Throughout my career I have come across people time and time again who are unhappy about one or more aspects of their lives who, when I ask them what they are doing to address those issues, respond with a shrug of the shoulders or the verbal equivalent. It is as if they feel overwhelmed by the situation and therefore adopt a passive approach to it.
I have sometimes felt a bit of a fraud because it has often been the case that my saying: ‘So, what are you going to do about it?’ and helping them to formulate some meaningful answers to that question have been enough to free them up to take some positive steps. The ensuing progress – often very significant progress once they shook off that passivity – would then lead them to tell me how I had worked miracles for them and inspired them. Of course, I may have inspired them to a certain extent, but there were certainly no miracles involved – just a straightforward process of being proactive, of making happen the things that needed to happen.
A key part of what leads to that passivity is that, when people are feeling low, under pressure or otherwise feeling at well below their best, they can feel anxious and unconfident – as if taking the risk of any further pressure leads them to settle for their current unhappy situation (better to be unhappy but coping than to risk trying to improve things and end up not able to cope).
Another factor can be that, when we are under pressure, and especially if we are feeling anxious, it can be difficult to think clearly; we can easily get muddled and feel unsure of ourselves.
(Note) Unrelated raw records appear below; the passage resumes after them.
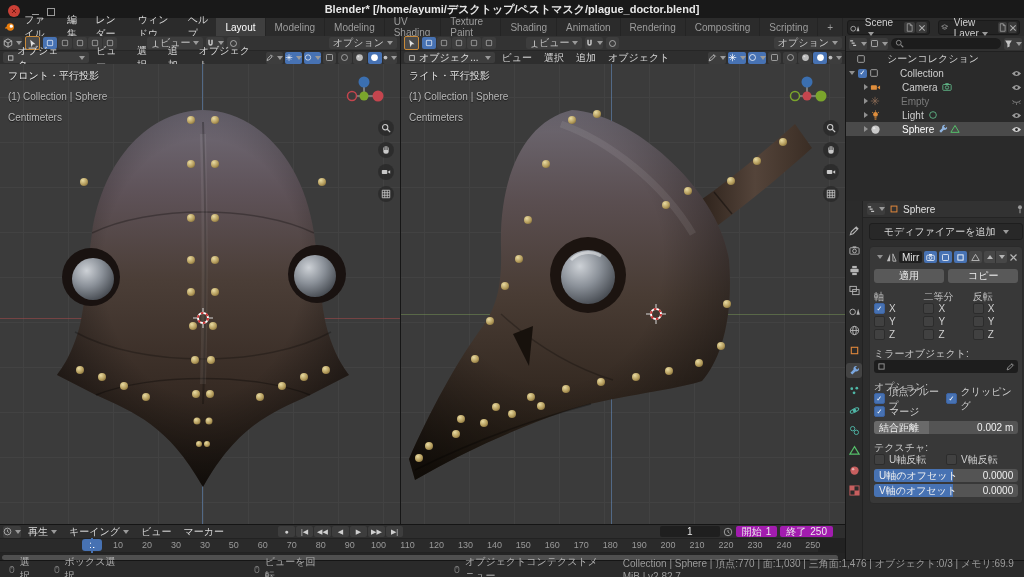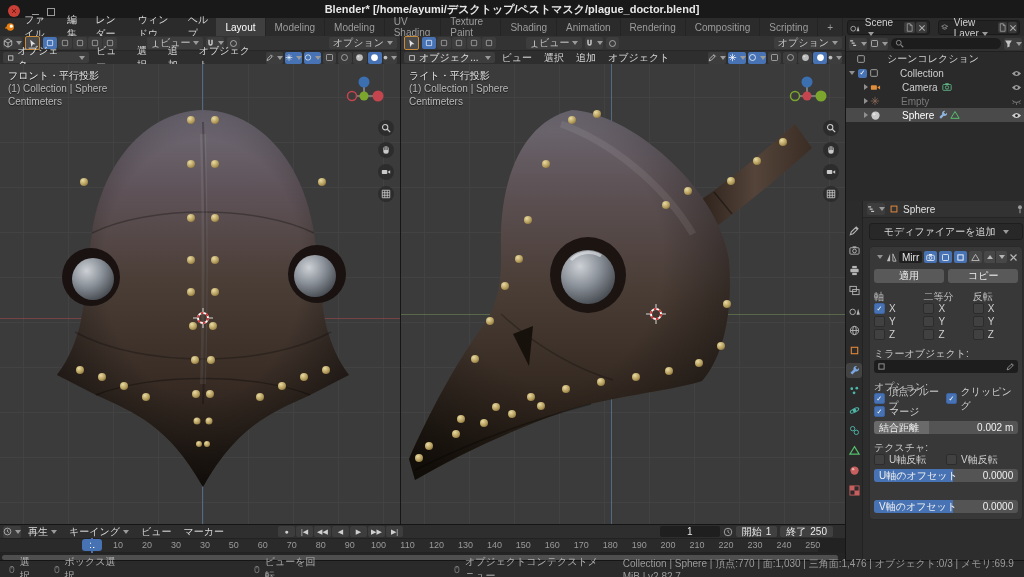"(1) Collection | Sphere" .vplabel .l2,.vplabel .l3 { margin-top: none -> 8px }
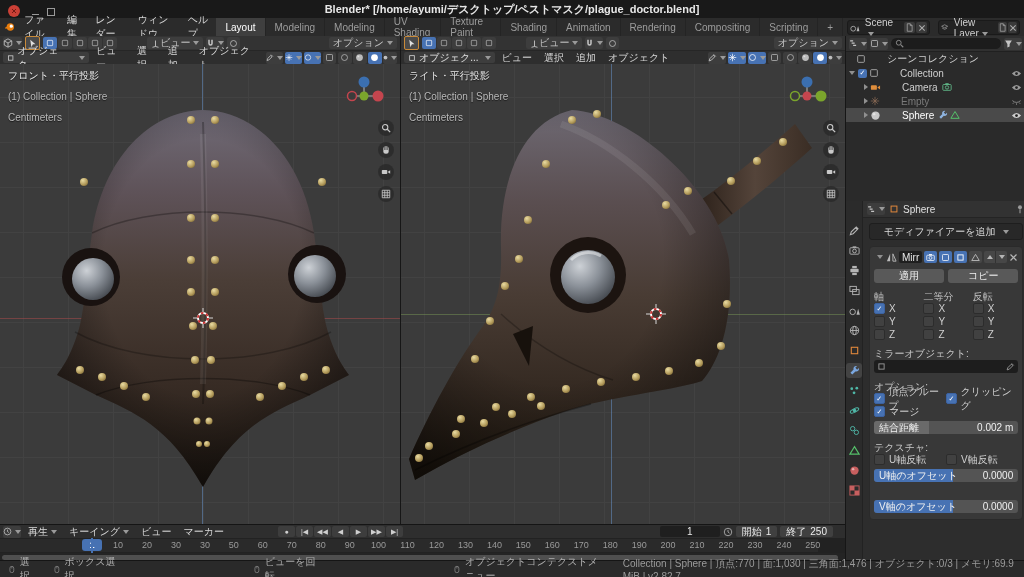"Light" div.olrow { html: none -> <div> <span></span> <span></span> <svg> <use></use> </svg> <span>Light</span> <span> <svg> <use></use> </svg> </span> <span></span> <svg> <use></use> </svg> </div> }
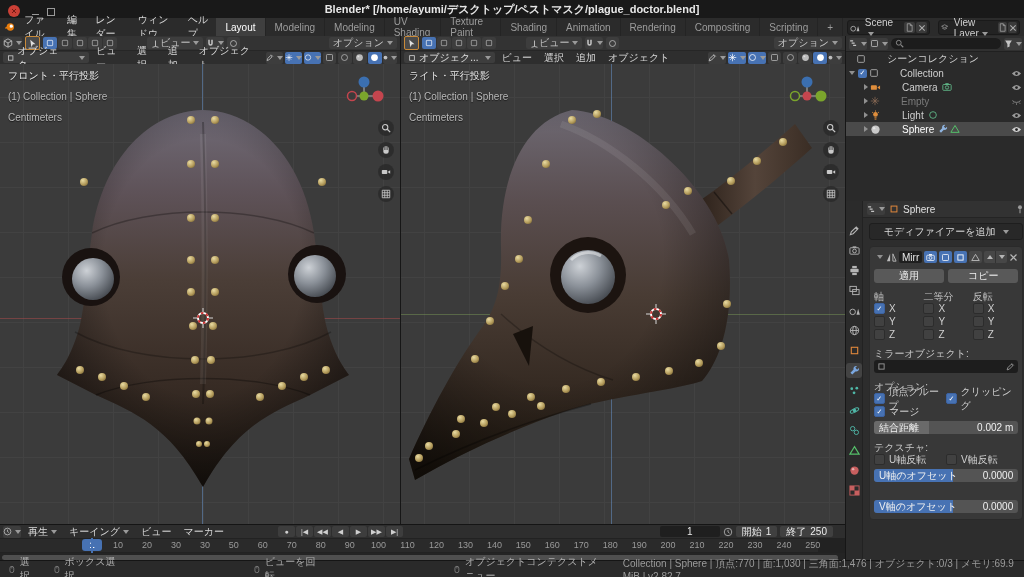"V軸のオフセット" .slider { margin-top: 18px -> 2px }
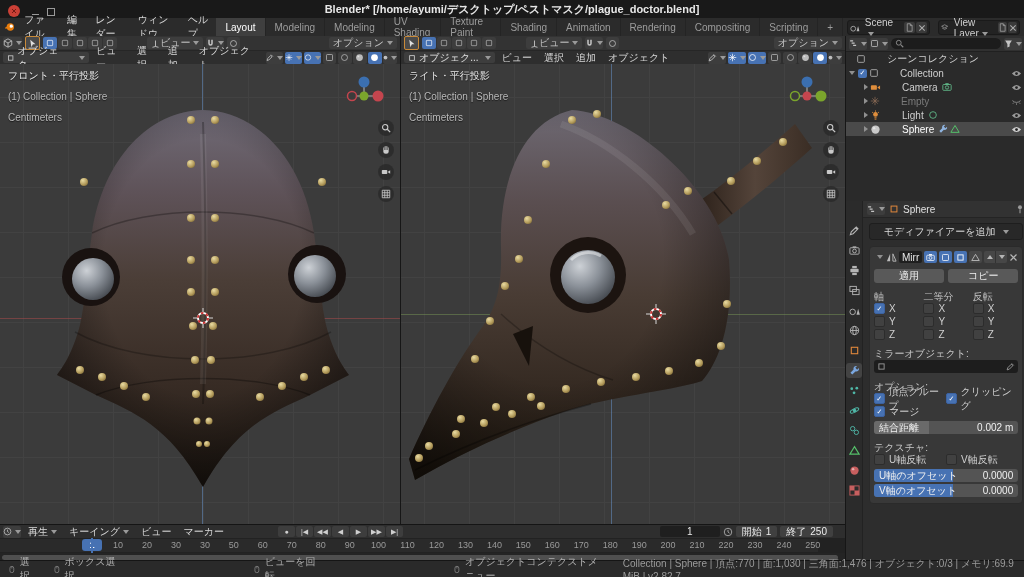"開始" .graybtn { background: #404040 -> #a21caf }
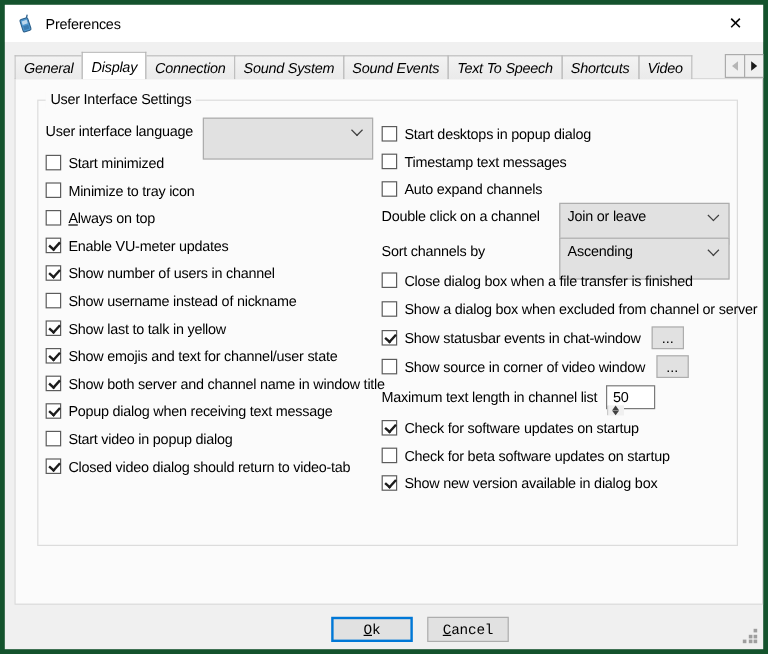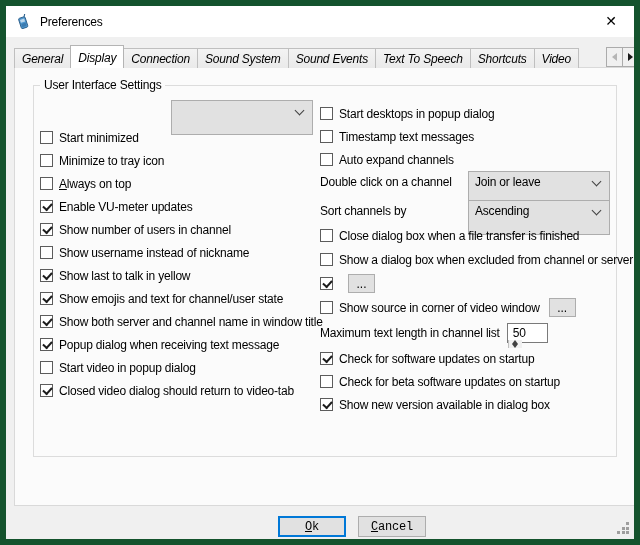"Preferences" .window { border: 6px solid #14532d -> 4px solid #14532d }
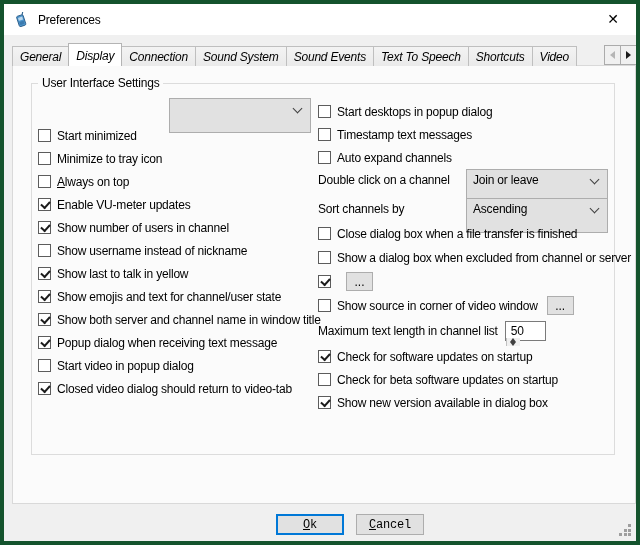"User interface language" span { html: none -> <span>User interface language</span> }
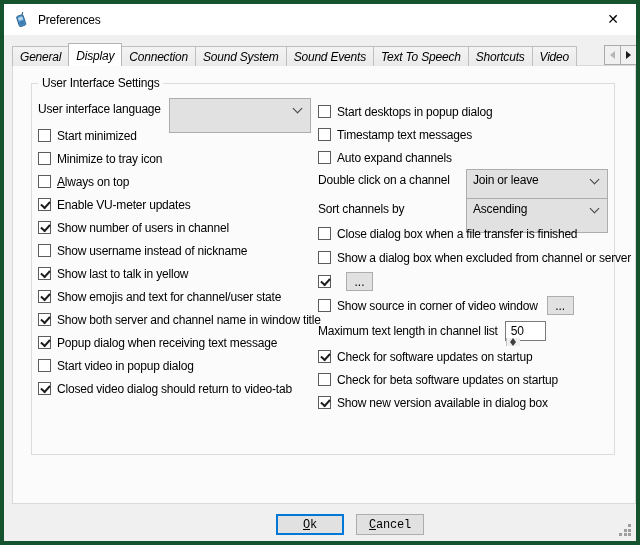"Show statusbar events in chat-window" span { html: none -> <span>Show statusbar events in chat-window</span> }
This can lead to a vicious circle in which anxiety leads to a lack of clear thinking and then struggling to think clearly can make us feel more anxious – and round and round it goes.
But, life does not have to be like this. We can break out of this circle by asking ourselves: So, what are we going to do about it? As I have found myself saying time and time again throughout my career, there are no situations where we have complete control and none where we have no control – there is always something we can do to affect the circumstances we find ourselves in.
First of all, we need to make it clear: What exactly is it that is causing us to feel unhappy? This may seem like an obvious thing to say, but in reality it is very commonly the case that we are not sure what it is that ails us, especially if it is a combination of factors working in tandem.
It can then be helpful to think in terms of three levels of reaction to each of these problems:
- Solving the problem Is there any way we can solve the problem, whether in the short, middle or long term, with or without support? Is there anyone who can help us with this or support us through the process?
- Alleviating the problem If we can’t solve the problem and thereby remove it altogether, what can we do to minimise it, reduce its impact and/or steer clear of it as much as possible? Some problems cannot be solved but they can be effectively managed.
- Accommodating to the problem If you cannot solve the problem, and how far you can alleviate it is fairly limited, what can you do to try to stop the problem from, in effect, ruining your happiness? How can you be reasonably happy despite the problem?
But, remember that we can’t do any of this if we are not clear what the problem(s) are, so get thinking carefully about what exactly the source of the malaise is.